For 70 years NATO has represented the collective will of the Western alliance, ensuring security and maintaining stability in Europe. Yet President Trump has questioned NATO’s utility, seeing it only through the prism of a faulty financial calculus. Should our NATO partners do and contribute more? Certainly. But that is a matter calling for a civil conversation among partners, not a reason to question the fundamental value of the alliance itself. Let us not forget that NATO has invoked its Article 5 pledge of collective defense only once in its history — in response to the 9/11 attacks against the United States.

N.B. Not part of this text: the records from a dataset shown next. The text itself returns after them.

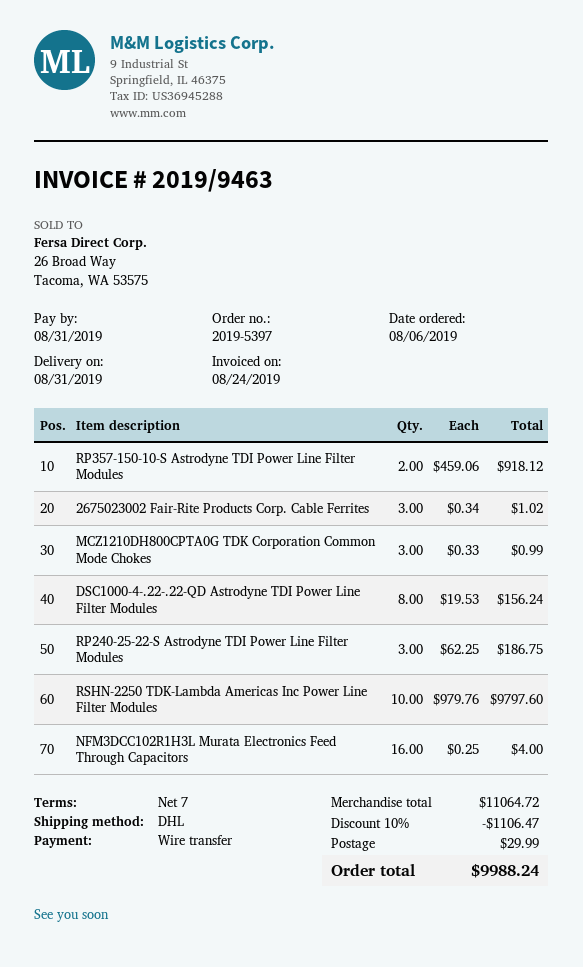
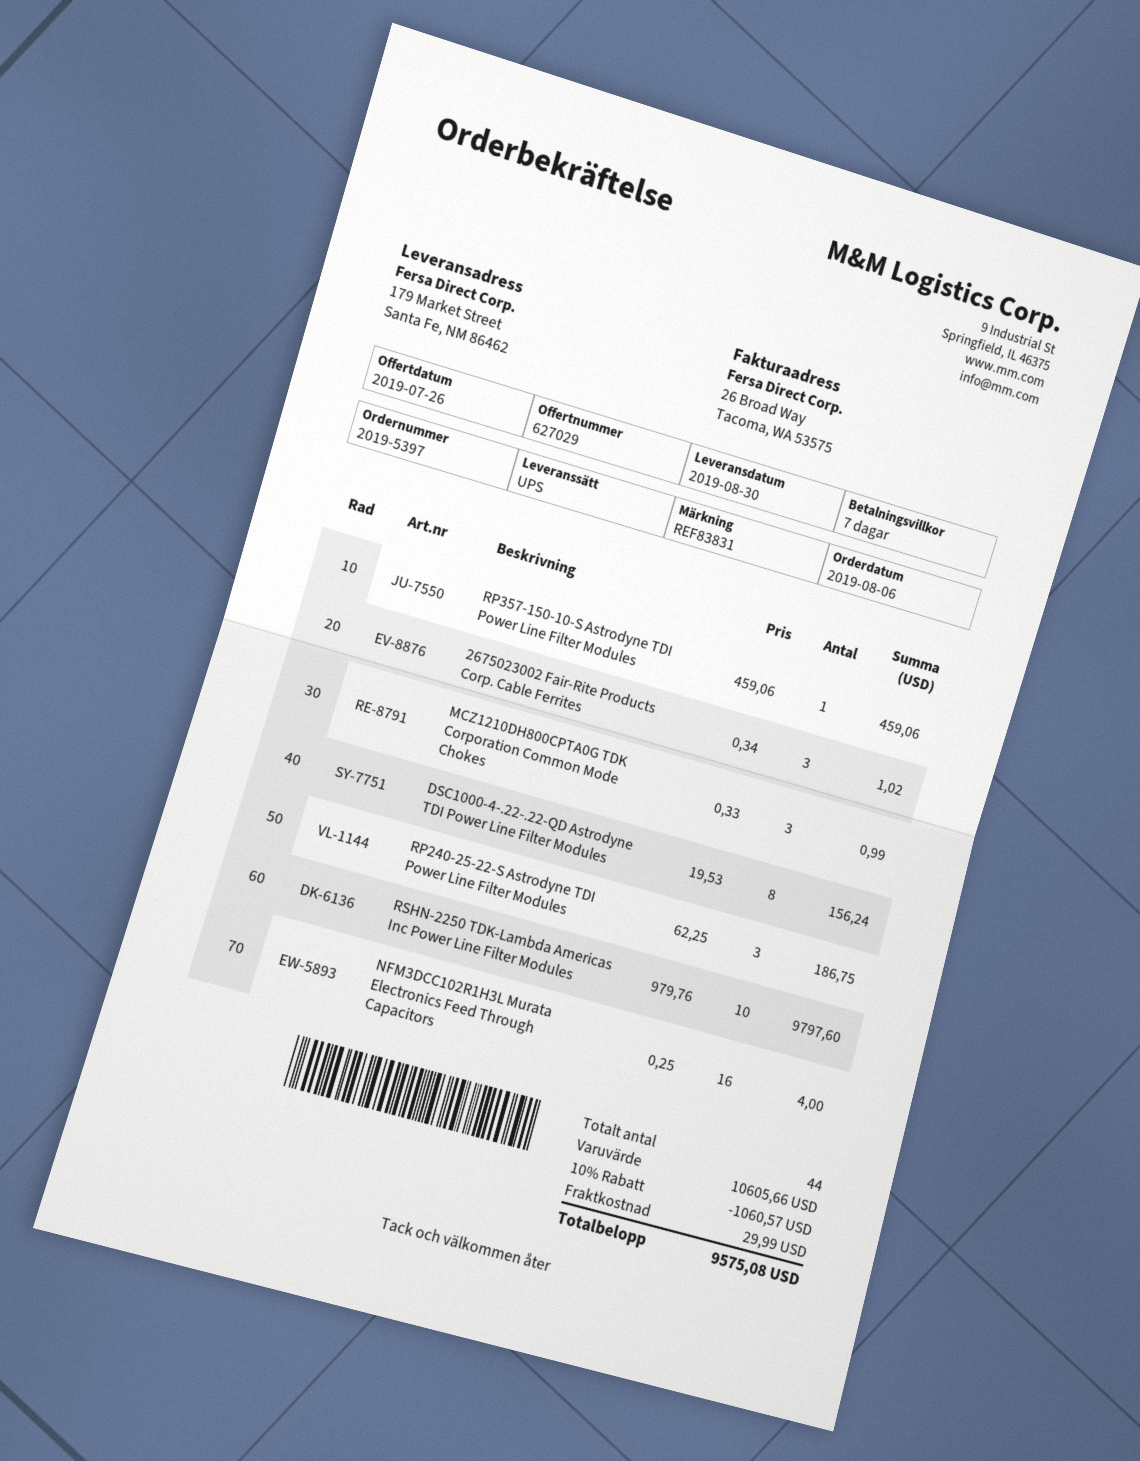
delivery date: 2019-08-31 -> 2019-08-30
shipping method: DHL -> UPS
RP357-150-10-S Astrodyne TDI Power Line Filter Modules: 2 x 459.06 = 918.12 -> 1 x 459.06 = 459.06
subtotal: 11064.72 -> 10605.66
discount: 10% = 1106.47 -> 10% = 1060.57
total: 9988.24 -> 9575.08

Our alliances matter especially when we are witnessing a resurgent Russia, a rising China, and an aggressive Iran. In Europe it seems not a day goes by without Moscow trying to disrupt the established order, provoking unease and uncertainty, and bullying its neighbors across all domains. From Beijing we see an aggressive flexing of economic and military muscles, expansions of its sphere of influence in East Asia and the Pacific region through intimidation, all designed to create doubt among America’s traditional allies and partners. In Tehran we confront a fundamentally destabilizing player, one that arms proxies, launches barely concealed covert action against its neighbors, and ultimately undermines the regional order.

All of this destabilizing activity is occurring at a time when the current discourse among our political leaders seems to question the value of the United States’ outsized role in the world. In Washington, D.C. politicians have taken to wondering aloud whether it is a public good or even in the national interest to remain a part of venerable alliances and the world writ large. We should all be concerned that erstwhile allies are expressing doubts about whether America would have their backs in the event of a crisis, or whether we can be counted on to honor our commitments and support our friends.

The costs of this confusion and doubt about the United States’ role in the world are not abstract. They are incredibly consequential. When the world witnesses the United States’ wholesale abandonment of the Kurds in Northern Iran and Syria to the aggressive designs of Turkey, know that a price in lost trust and confidence will be exacted. The Kurds who, mind you, sacrificed their lives to aid the U.S. military’s campaign against the Islamic State — a campaign that was wildly successful at comparatively low cost. Who could blame the Kurds or any other regional partner — nation-state or otherwise — for questioning America’s commitment in light of such a rash and impactful decision?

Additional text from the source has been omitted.